Localization results shown for three frames. CASPER output (white solid line), the method of [18] (red dashed line) and gold standard (green line) are overlaid on the B-mode image

Discussion and conclusion

We have proposed a needle tracking approach for ultrasound-guided interventions based on novel spatiotemporal features and incremental training. Differential optical flow and spatiotemporal features, incorporate neighboring pixels and could mitigate the effects of subtle tremor motion of a handheld transducer. Micro-motion descriptors are computed from the magnitude-weighed phase of the spatially decomposed data using Gabor filters. The self-supervised tracking framework improves the performance in the subsequent frames and updates the adaptive training dataset.

Note that any method based on motion detection in general requires relatively small variations from frame-to-frame for its best performance. In this work, several steps were taken to mitigate the potential effects of other sources of motion in the detection. The tuned oriented filters in spatial decomposition, the specific frequency channels in spectral features computation, and the spatial distribution analysis in the final step, all aim to mitigate the effects of other sources such as intrinsic body motion.

In addition to the accuracy, online learning is especially helpful for tracking, where new samples (i.e., detected false positives) are adaptively added to the training, with each new frame. Investigation of decremental learning could be interesting, by adjusting the false positives added to the model, iteratively.

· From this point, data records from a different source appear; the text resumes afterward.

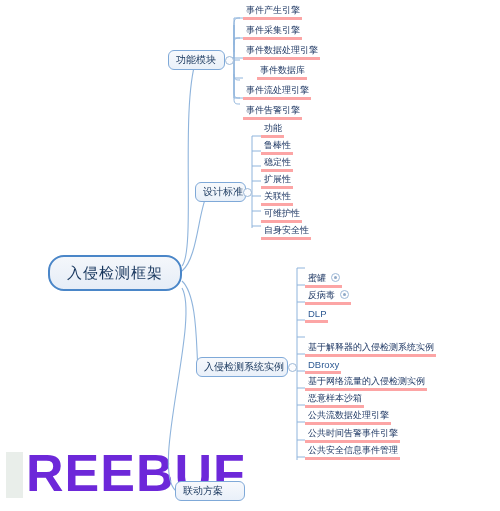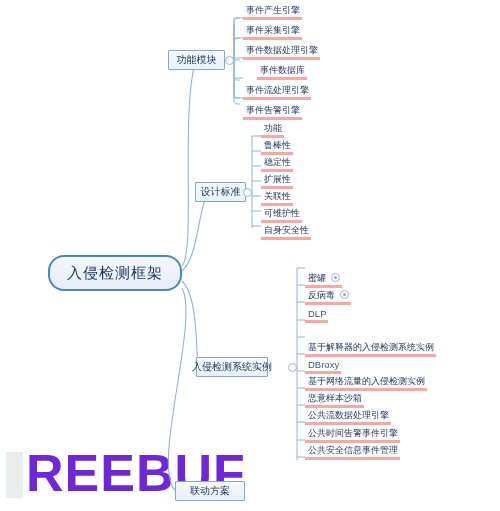--- a/index.html
+++ b/index.html
@@ -43,26 +43,26 @@
     border-radius:16px;
     background:linear-gradient(180deg,#f4f7fb 0%,#e6edf7 100%);
     color:#17365d;
     font-size:15px;
     display:flex;align-items:center;justify-content:center;
     letter-spacing:1px;
   }
 
   .branch{
     border:1px solid #7fa9d8;
-    border-radius:1px;
+    border-radius:6px;
     background:linear-gradient(180deg,#f7f9fc 0%,#e9f0f9 100%);
     color:#17365d;
     font-size:10px;
     height:20px;
-    display:flex;align-items:center;justify-content:center;
+    display:flex;align-items:center;
     padding:0 7px;
   }
 
   .leaf{
     font-size:9px;
     color:#1f3864;
     border-bottom:3px solid #fca5a5;
     height:15px;
     line-height:15px;
     padding:0 2px 0 3px;
@@ -216,21 +216,21 @@
   <div class="node leaf" style="left:261px;top:191px;">
       <span class="txt">关联性</span>
     </div>
   <div class="node leaf" style="left:261px;top:208px;">
       <span class="txt">可维护性</span>
     </div>
   <div class="node leaf" style="left:261px;top:225px;">
       <span class="txt">自身安全性</span>
     </div>
 
-  <div class="node branch" style="left:196px;top:357px;width:72px;">
+  <div class="node branch" style="left:196px;top:357px;width:92px;">
     <span>入侵检测系统实例</span>
   </div>
   <div class="node leaf" style="left:305px;top:273px;">
       <span class="txt">蜜罐</span>
       <span class="toggle"></span>
     </div>
   <div class="node leaf" style="left:305px;top:290px;">
       <span class="txt">反病毒</span>
       <span class="toggle"></span>
     </div>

The current clinical demand is inclined toward 2D ultrasound imaging with standard needle/apparatus. Our focus in this study was specifically on curved array transducers as they are more challenging, with fewer solutions compared to linear array transducers which benefit from beam steering. Unlike the previous works on detecting tremor for needle detection, the proposed method relaxes the strict requirement of a portion of visible needle near the insertion site that is typical of curvilinear transducers, so it could possibly work on other transducer geometries as well.